本態性肩こりは、これといった原因となっている疾患はないものの肩こりの症状があるというケースです。この場合は、長時間によるデスクワークなどによる同一姿勢(前かがみ、猫背 などの不良姿勢)が原因の頸部や背部の筋肉の緊張、運動不足、冷房などによる冷えの影響、片方の肩に集中してショルダーバックを掛けたことによって左右の筋肉にアンバランス差が生じることによる肩こりといったことが考えられます。
また心因性肩こりとは、ストレスやうつ状態、あるいは自律神経障害などによって起きるとされる肩こりのことを言います。
原因が特定できない肩こりに関しては、問診や触診をはじめ、診断をつけるための画像検査(レントゲン など)等を行います。原因が特定された場合、その原因に合わせた薬物療法や生活指導を行います。なお薬物療法については、筋弛緩剤や鎮痛消炎剤を用いるほか、症状が強ければ、神経ブロック療法、トリガーポイント注射によって症状を軽減させていきます。
帯状疱疹
これまでに水痘帯状疱疹ウイルスに感染したことのある方を対象とした疾患になります。子どもの頃に水ぼうそうを発症した経験のある方も多いかと思いますが、感染の原因でもある水痘帯状疱疹ウイルスというのは、水ぶくれなどの症状が治まった後でも体内(神経節など)に潜伏し続けているのです。その後、疲れやストレス、高齢といったことによって、免疫力が低下するようになると潜んでいた同ウイルスが再び活性化し、帯状疱疹が起きるようになるのです。
同疾患では、身体の一部(片側)に神経に沿って痛みのある発疹(赤いぶつぶつ)が帯状に現れるのが特徴です。症状としては、チクチク、ピリピリする痛みが現れるようになります。そのほか、かゆみや違和感などが出ることもあります。

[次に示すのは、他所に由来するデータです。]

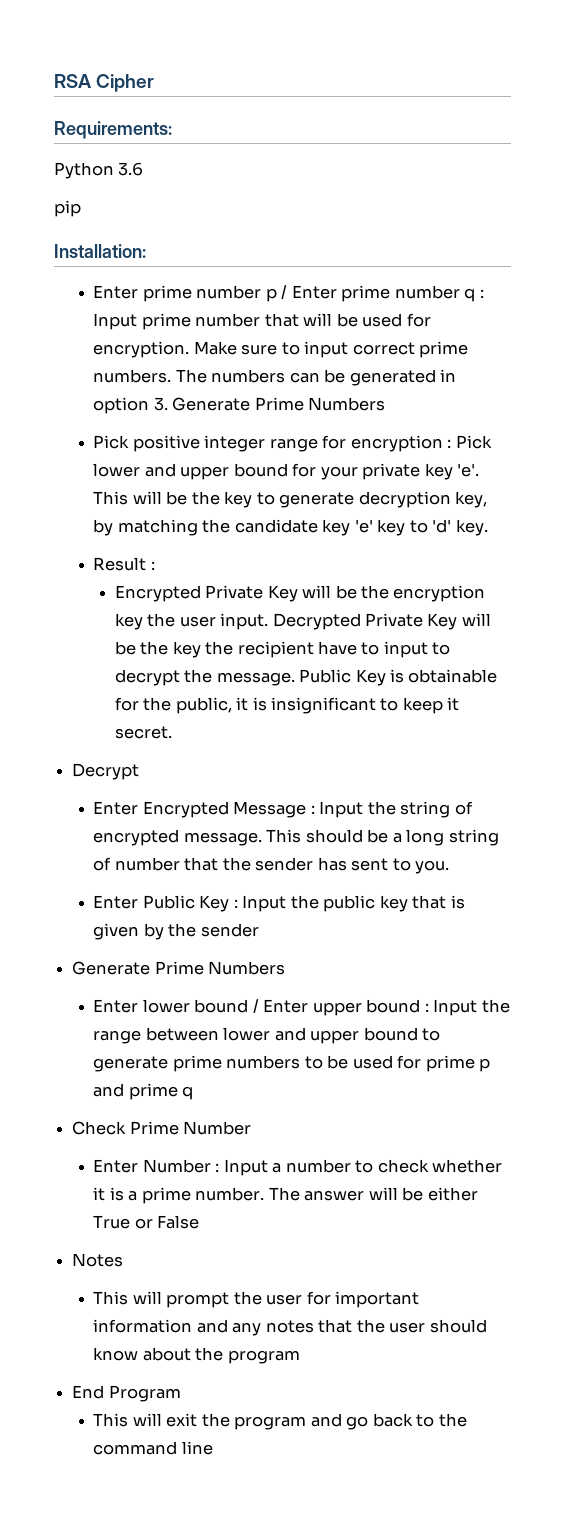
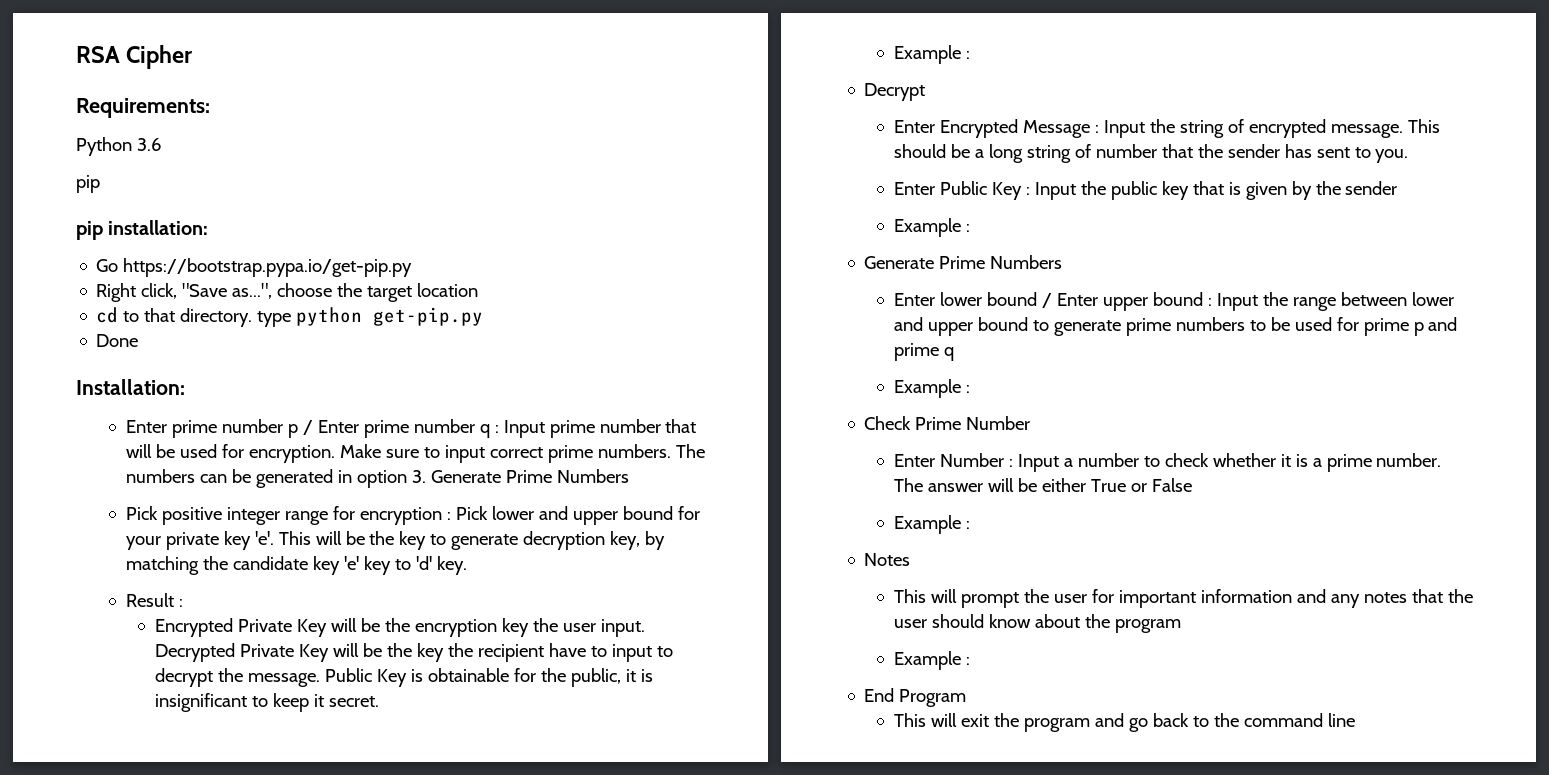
(81, 208) none -> [76,220,209,240] [96,258,413,277] [96,283,479,302] [96,307,484,327] [96,334,139,347] // pip installation: // Go https://bootstrap.pypa.io/get-pip.py // Right click, "Save as...", choose the target location // cd to that directory. type python get-pip.py // Done
(172, 732) none -> [893,45,970,64] // Example :
(259, 930) none -> [893,218,970,237] // Example :
(194, 1093) none -> [893,379,970,398] // Example :
(200, 1222) none -> [893,515,970,534] // Example :
(300, 1357) none -> [893,651,970,670] // Example :

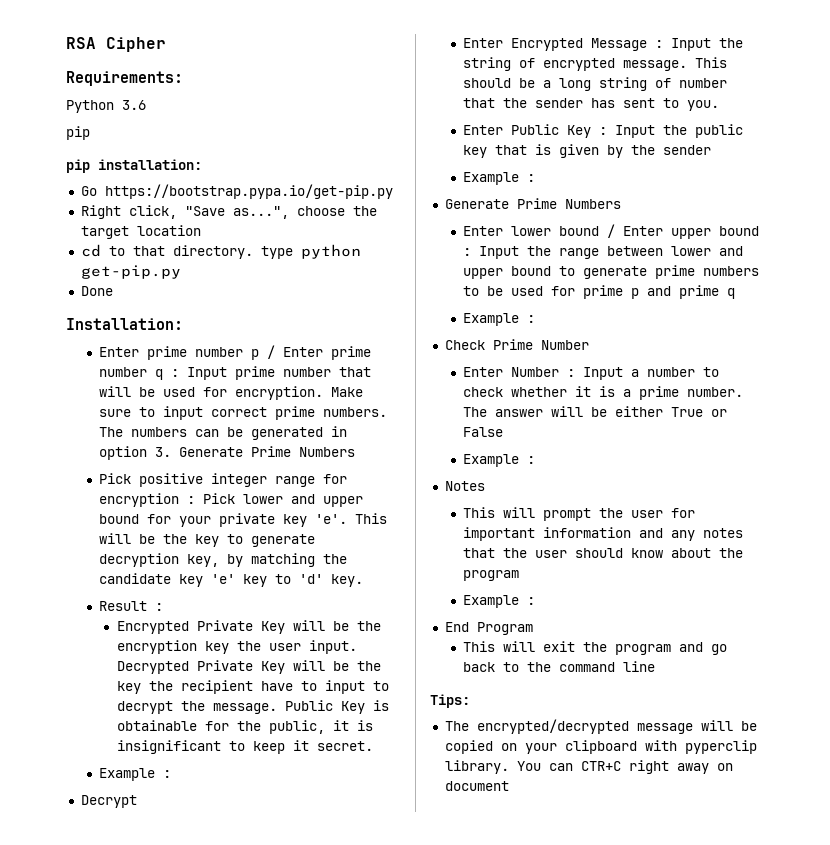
(1355, 720) none -> [430,694,470,708] [444,719,757,734] [444,740,757,754] [444,760,733,774] [444,781,509,791] // Tips: // The encrypted/decrypted message will be copied on your clipboard with pyperclip library. You can CTR+C right away on document

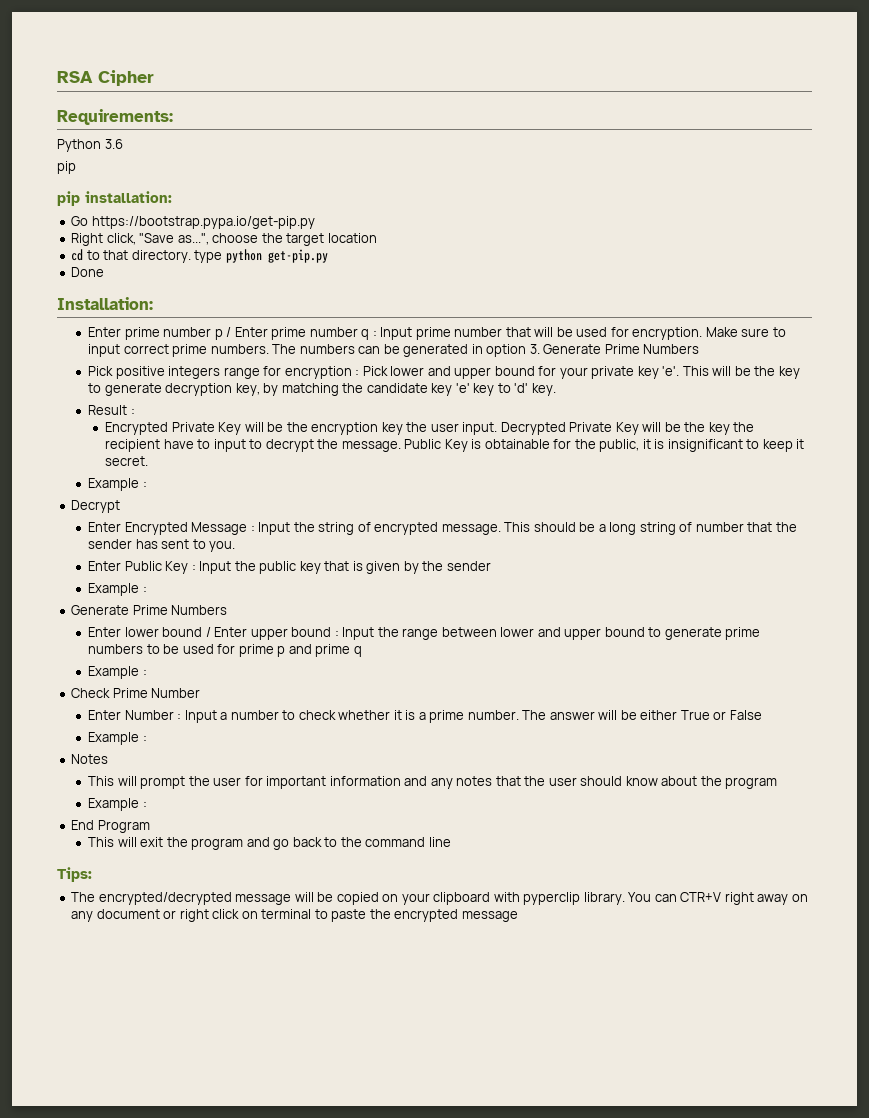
[210,473,267,487] integer -> [168,366,221,379] integers
[580,761,621,771] CTR+C -> [680,892,722,902] CTR+V
[444,781,509,791] document -> [71,909,518,922] any document or right click on terminal to paste the encrypted message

治療に関してですが、皮疹が出てから48時間以内であれば、ウイルスの増殖を抑える必要があるので抗ヘルペスウイルス薬が用いられます。なお帯状疱疹による皮膚症状が治まっていくと多くは痛みなども消えていくようになるのですが、皮膚の症状が治まった後もピリピリとした痛みが神経に沿って持続することがあります。これを帯状疱疹後神経痛と言います。これは、神経が損傷されたことで起きる痛みになります。なお帯状疱疹後神経痛は、痛みを我慢してこれといった治療を行わない際に起きることが多いので早めに受診されるようにしてください。また痛みが強く出ている場合は、消炎鎮痛薬や神経ブロック注射を行うなどの対象療法を行うこともあります。